* _WHAT IS NEEDED_:
Transcribe, word for word, all of the entries below, and exclude any pictures from the copy.
-- -- --
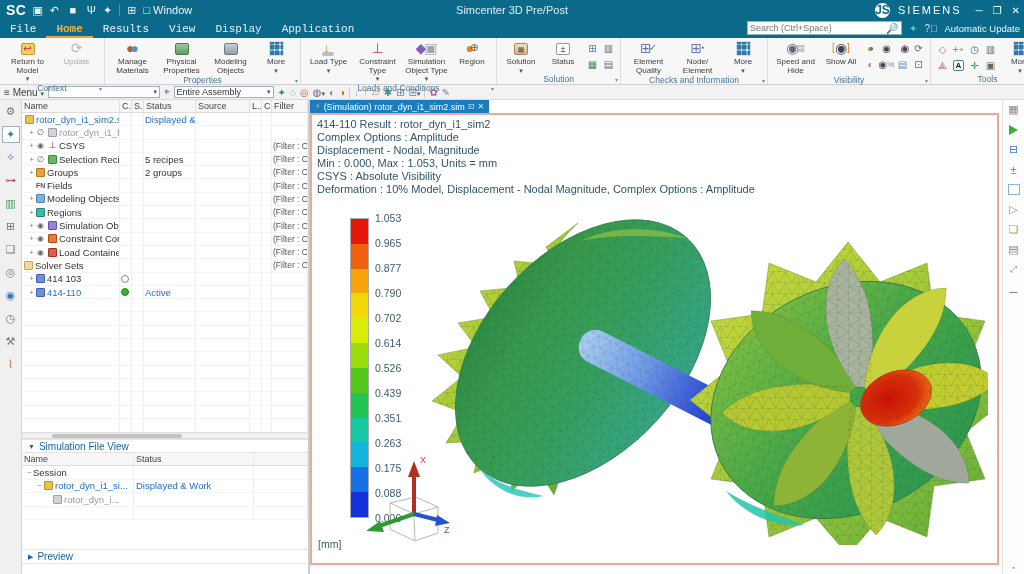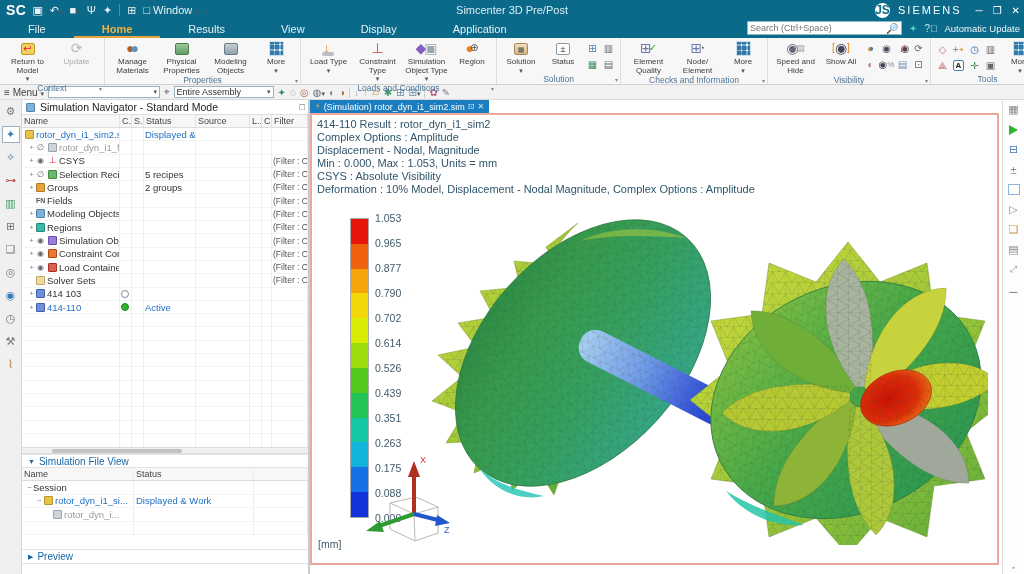--- a/index.html
+++ b/index.html
@@ -14,21 +14,21 @@
   .qat .qi { cursor:default; }
   .qat .sep { width:1px; height:12px; background:#4b93ac; }
   .tb .title { position:absolute; left:0; right:0; text-align:center; font-size:11px; color:#dcecf2; pointer-events:none; }
   .tb .right { margin-left:auto; display:flex; align-items:center; gap:8px; z-index:2; }
   .avatar { width:15px; height:15px; border-radius:50%; background:#fff; color:#0b6a89; font-size:12px; font-weight:bold; display:flex; align-items:center; justify-content:center; }
   .brand { font-weight:normal; letter-spacing:2px; font-size:11px; }
   .winbtns { display:flex; gap:10px; font-size:10px; margin-left:6px; }
 
   
   .tabs { height:18px; background:#0b6a89; display:flex; align-items:flex-end; color:#e6f1f5; font-size:11px; position:relative; }
-  .rtab { padding:2px 28px 3px; cursor:default; }
+  .rtab { padding:2px 10px 3px; cursor:default;font-family:Liberation Mono, monospace; }
   .rtab.active { color:#f2b13d; border-bottom:2px solid #e8a33d; padding-bottom:1px; font-weight:bold; }
   .tabs .tright { position:absolute; right:4px; top:1px; display:flex; align-items:center; gap:7px; }
   .searchbox { background:#fff; border:1px solid #8fb6c4; height:14px; width:155px; display:flex; align-items:center; padding:0 2px; }
   .searchbox input { border:none; outline:none; flex:1; font-size:9px; color:#444; width:120px; font-family:inherit; }
   .searchbox .mag { color:#777; font-size:10px; }
   .tico { font-size:10px; color:#cfe6ef; }
   .autoupd { font-size:9.5px; color:#eef6fa; }
 
   
   .ribbon { height:47px; background:#f7f7f7; border-bottom:1px solid #d0d0d0; display:flex; }
@@ -417,25 +417,20 @@
       <span class="resico">⊞</span>
       <span class="resico">❏</span>
       <span class="resico">◎</span>
       <span class="resico" style="color:#3a7ab0">◉</span>
       <span class="resico">◷</span>
       <span class="resico">⚒</span>
       <span class="resico" style="color:#b07a3a">⌇</span>
     </div>
 
     <div class="lpanel">
-      <div class="phead">
-        <span class="ti i-mo"></span>
-        <span>Simulation Navigator - Standard Mode</span>
-        <span class="pmax">□</span>
-      </div>
       <div class="thead">
         <span class="c">Name</span>
         <span class="c">C.</span>
         <span class="c">S..</span>
         <span class="c">Status</span>
         <span class="c">Source</span>
         <span class="c">L..</span>
         <span class="c">C.</span>
         <span class="c">Filter</span>
       </div>
@@ -592,21 +587,21 @@
           </span>
         <span class="c"></span>
           <span class="c"></span>
           <span class="c"></span>
           <span class="c"></span>
           <span class="c"></span>
           <span class="c"></span>
         <span class="c ftxt">(Filter : Off)(</span>
       </div>
       <div class="trow">
-        <span class="c" style="padding-left:13px">
+        <span class="c" style="padding-left:1px">
             <span class="ti i-fol"></span>
             <span>Solver Sets</span>
           </span>
         <span class="c"></span>
           <span class="c"></span>
           <span class="c"></span>
           <span class="c"></span>
           <span class="c"></span>
           <span class="c"></span>
         <span class="c ftxt">(Filter : Off)(</span>

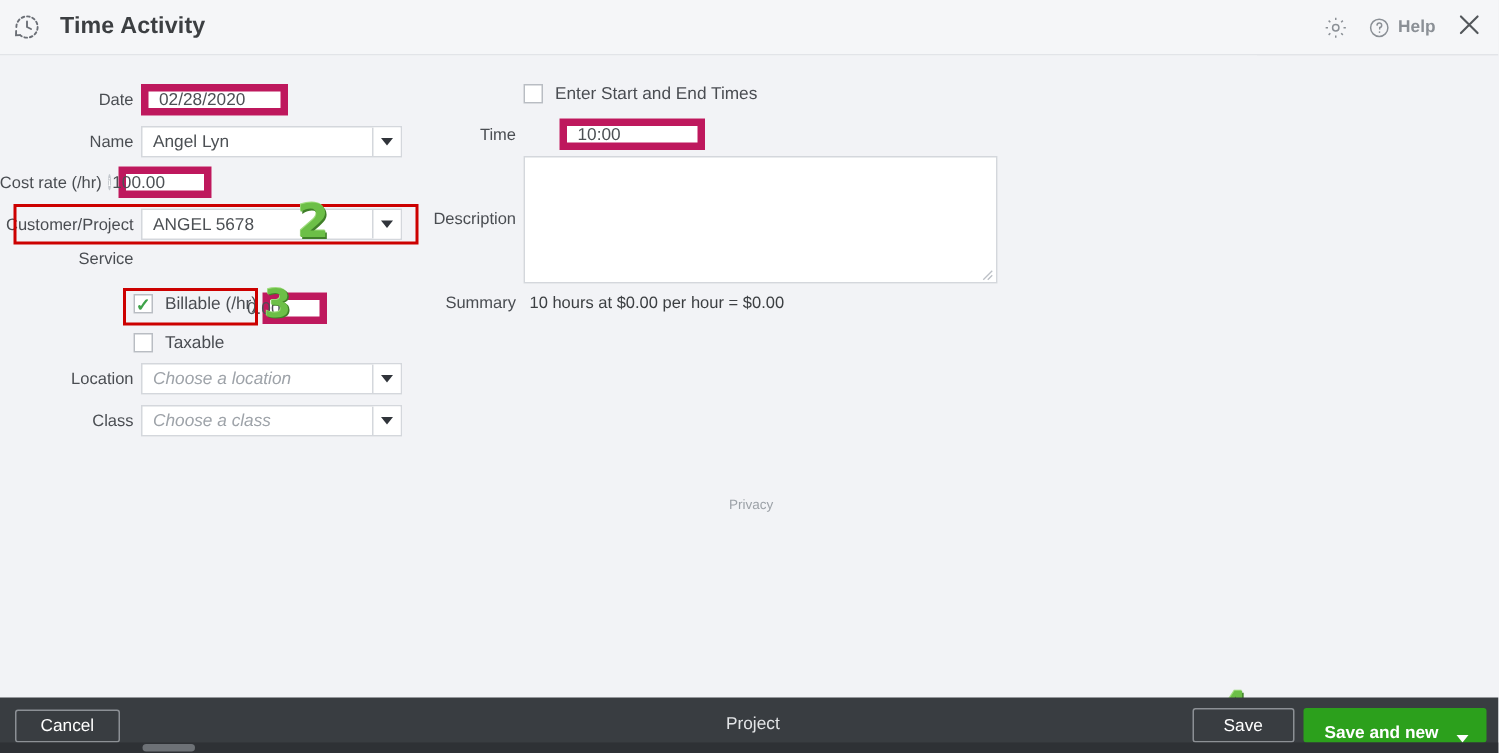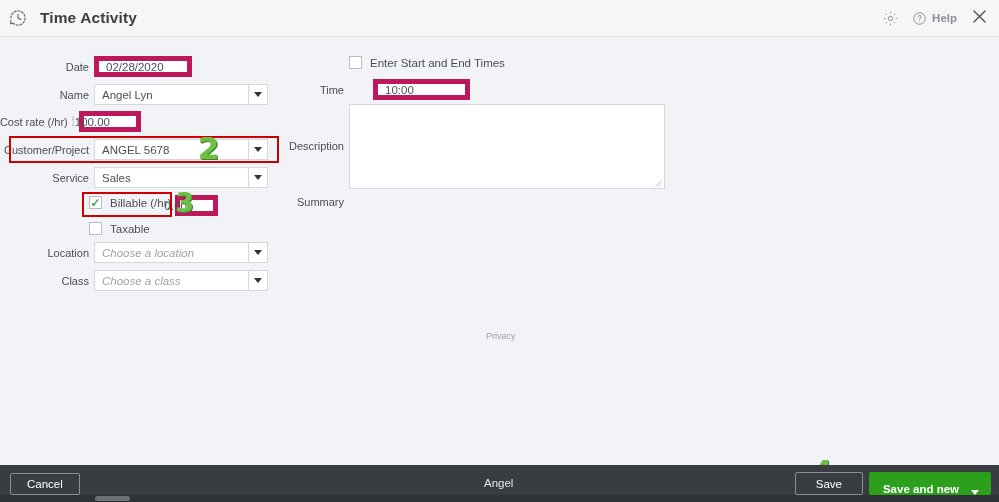--- a/index.html
+++ b/index.html
@@ -293,26 +293,20 @@
       <div class="combo" style="margin-left:5px; width:174px;">
         <div class="txt">ANGEL 5678</div>
         <div class="arrow">
             <span class="caret"></span>
           </div>
       </div>
     </div>
 
     <div class="row" style="left:0; top:130px;">
       <div class="lbl" style="width:89px;">Service</div>
-      <div class="combo" style="margin-left:5px; width:174px;">
-        <div class="txt">Sales</div>
-        <div class="arrow">
-            <span class="caret"></span>
-          </div>
-      </div>
     </div>
 
     <div class="cbrow" style="left:89px; top:159px;">
       <span class="cbox">
           <span class="tick">✓</span>
         </span>
       <span class="cblabel">Billable (/hr)</span>
     </div>
     <div class="fld num" style="position:absolute; left:175px; top:158px; width:38px;">0.00</div>
 
@@ -355,38 +349,39 @@
     <div class="ta" style="position:absolute; left:349px; top:67px; width:316px; height:85px;">
       <span class="resize">
         <svg width="8" height="8" viewBox="0 0 8 8" stroke="#bcc0c6" stroke-width="0.9">
           <path d="M7.5 1.5 L1.5 7.5 M7.5 4.5 L4.5 7.5"></path>
         </svg>
       </span>
     </div>
 
     <div class="row" style="left:255px; top:159px;">
       <div class="lbl" style="width:89px;">Summary</div>
+      <div class="summary-txt" style="margin-left:9px;">10 hours at $0.00 per hour = $0.00</div>
     </div>
 
     <div class="privacy" style="left:486px; top:294px;">Privacy</div>
 
   </div>
 
   <div class="hl-box" style="left:9px; top:136px; width:270px; height:27px;"></div>
   <div class="ann-num" style="left:198px; top:133px; font-size:31px;">2</div>
 
   <div class="hl-box" style="left:82px; top:192px; width:90px; height:25px;"></div>
   <div class="ann-num" style="left:176px; top:190px; font-size:26px;">3</div>
 
   <div class="hl-box" style="left:834px; top:468px; width:63px; height:29px;"></div>
   <div class="ann-num" style="left:815px; top:458px; font-size:24px;">4</div>
 
   <div class="footer">
     <button class="btn-cancel">Cancel</button>
-    <div class="btn-delete">Angel</div>
+    <div class="btn-delete">Project</div>
     <div class="footer-right">
       <button class="btn-save">Save</button>
       <button class="btn-savenew">
         <span>Save and new</span>
         <span class="cr"></span>
       </button>
     </div>
     <div class="scrollbar">
       <div class="scrollthumb"></div>
     </div>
-- -- --
* _EXERCISE RESPONSE_:
--- a/index.html
+++ b/index.html
@@ -14,21 +14,21 @@
   .qat .qi { cursor:default; }
   .qat .sep { width:1px; height:12px; background:#4b93ac; }
   .tb .title { position:absolute; left:0; right:0; text-align:center; font-size:11px; color:#dcecf2; pointer-events:none; }
   .tb .right { margin-left:auto; display:flex; align-items:center; gap:8px; z-index:2; }
   .avatar { width:15px; height:15px; border-radius:50%; background:#fff; color:#0b6a89; font-size:12px; font-weight:bold; display:flex; align-items:center; justify-content:center; }
   .brand { font-weight:normal; letter-spacing:2px; font-size:11px; }
   .winbtns { display:flex; gap:10px; font-size:10px; margin-left:6px; }
 
   
   .tabs { height:18px; background:#0b6a89; display:flex; align-items:flex-end; color:#e6f1f5; font-size:11px; position:relative; }
-  .rtab { padding:2px 28px 3px; cursor:default; }
+  .rtab { padding:2px 10px 3px; cursor:default;font-family:Liberation Mono, monospace; }
   .rtab.active { color:#f2b13d; border-bottom:2px solid #e8a33d; padding-bottom:1px; font-weight:bold; }
   .tabs .tright { position:absolute; right:4px; top:1px; display:flex; align-items:center; gap:7px; }
   .searchbox { background:#fff; border:1px solid #8fb6c4; height:14px; width:155px; display:flex; align-items:center; padding:0 2px; }
   .searchbox input { border:none; outline:none; flex:1; font-size:9px; color:#444; width:120px; font-family:inherit; }
   .searchbox .mag { color:#777; font-size:10px; }
   .tico { font-size:10px; color:#cfe6ef; }
   .autoupd { font-size:9.5px; color:#eef6fa; }
 
   
   .ribbon { height:47px; background:#f7f7f7; border-bottom:1px solid #d0d0d0; display:flex; }
@@ -417,25 +417,20 @@
       <span class="resico">⊞</span>
       <span class="resico">❏</span>
       <span class="resico">◎</span>
       <span class="resico" style="color:#3a7ab0">◉</span>
       <span class="resico">◷</span>
       <span class="resico">⚒</span>
       <span class="resico" style="color:#b07a3a">⌇</span>
     </div>
 
     <div class="lpanel">
-      <div class="phead">
-        <span class="ti i-mo"></span>
-        <span>Simulation Navigator - Standard Mode</span>
-        <span class="pmax">□</span>
-      </div>
       <div class="thead">
         <span class="c">Name</span>
         <span class="c">C.</span>
         <span class="c">S..</span>
         <span class="c">Status</span>
         <span class="c">Source</span>
         <span class="c">L..</span>
         <span class="c">C.</span>
         <span class="c">Filter</span>
       </div>
@@ -592,21 +587,21 @@
           </span>
         <span class="c"></span>
           <span class="c"></span>
           <span class="c"></span>
           <span class="c"></span>
           <span class="c"></span>
           <span class="c"></span>
         <span class="c ftxt">(Filter : Off)(</span>
       </div>
       <div class="trow">
-        <span class="c" style="padding-left:13px">
+        <span class="c" style="padding-left:1px">
             <span class="ti i-fol"></span>
             <span>Solver Sets</span>
           </span>
         <span class="c"></span>
           <span class="c"></span>
           <span class="c"></span>
           <span class="c"></span>
           <span class="c"></span>
           <span class="c"></span>
         <span class="c ftxt">(Filter : Off)(</span>

--- a/index.html
+++ b/index.html
@@ -293,26 +293,20 @@
       <div class="combo" style="margin-left:5px; width:174px;">
         <div class="txt">ANGEL 5678</div>
         <div class="arrow">
             <span class="caret"></span>
           </div>
       </div>
     </div>
 
     <div class="row" style="left:0; top:130px;">
       <div class="lbl" style="width:89px;">Service</div>
-      <div class="combo" style="margin-left:5px; width:174px;">
-        <div class="txt">Sales</div>
-        <div class="arrow">
-            <span class="caret"></span>
-          </div>
-      </div>
     </div>
 
     <div class="cbrow" style="left:89px; top:159px;">
       <span class="cbox">
           <span class="tick">✓</span>
         </span>
       <span class="cblabel">Billable (/hr)</span>
     </div>
     <div class="fld num" style="position:absolute; left:175px; top:158px; width:38px;">0.00</div>
 
@@ -355,38 +349,39 @@
     <div class="ta" style="position:absolute; left:349px; top:67px; width:316px; height:85px;">
       <span class="resize">
         <svg width="8" height="8" viewBox="0 0 8 8" stroke="#bcc0c6" stroke-width="0.9">
           <path d="M7.5 1.5 L1.5 7.5 M7.5 4.5 L4.5 7.5"></path>
         </svg>
       </span>
     </div>
 
     <div class="row" style="left:255px; top:159px;">
       <div class="lbl" style="width:89px;">Summary</div>
+      <div class="summary-txt" style="margin-left:9px;">10 hours at $0.00 per hour = $0.00</div>
     </div>
 
     <div class="privacy" style="left:486px; top:294px;">Privacy</div>
 
   </div>
 
   <div class="hl-box" style="left:9px; top:136px; width:270px; height:27px;"></div>
   <div class="ann-num" style="left:198px; top:133px; font-size:31px;">2</div>
 
   <div class="hl-box" style="left:82px; top:192px; width:90px; height:25px;"></div>
   <div class="ann-num" style="left:176px; top:190px; font-size:26px;">3</div>
 
   <div class="hl-box" style="left:834px; top:468px; width:63px; height:29px;"></div>
   <div class="ann-num" style="left:815px; top:458px; font-size:24px;">4</div>
 
   <div class="footer">
     <button class="btn-cancel">Cancel</button>
-    <div class="btn-delete">Angel</div>
+    <div class="btn-delete">Project</div>
     <div class="footer-right">
       <button class="btn-save">Save</button>
       <button class="btn-savenew">
         <span>Save and new</span>
         <span class="cr"></span>
       </button>
     </div>
     <div class="scrollbar">
       <div class="scrollthumb"></div>
     </div>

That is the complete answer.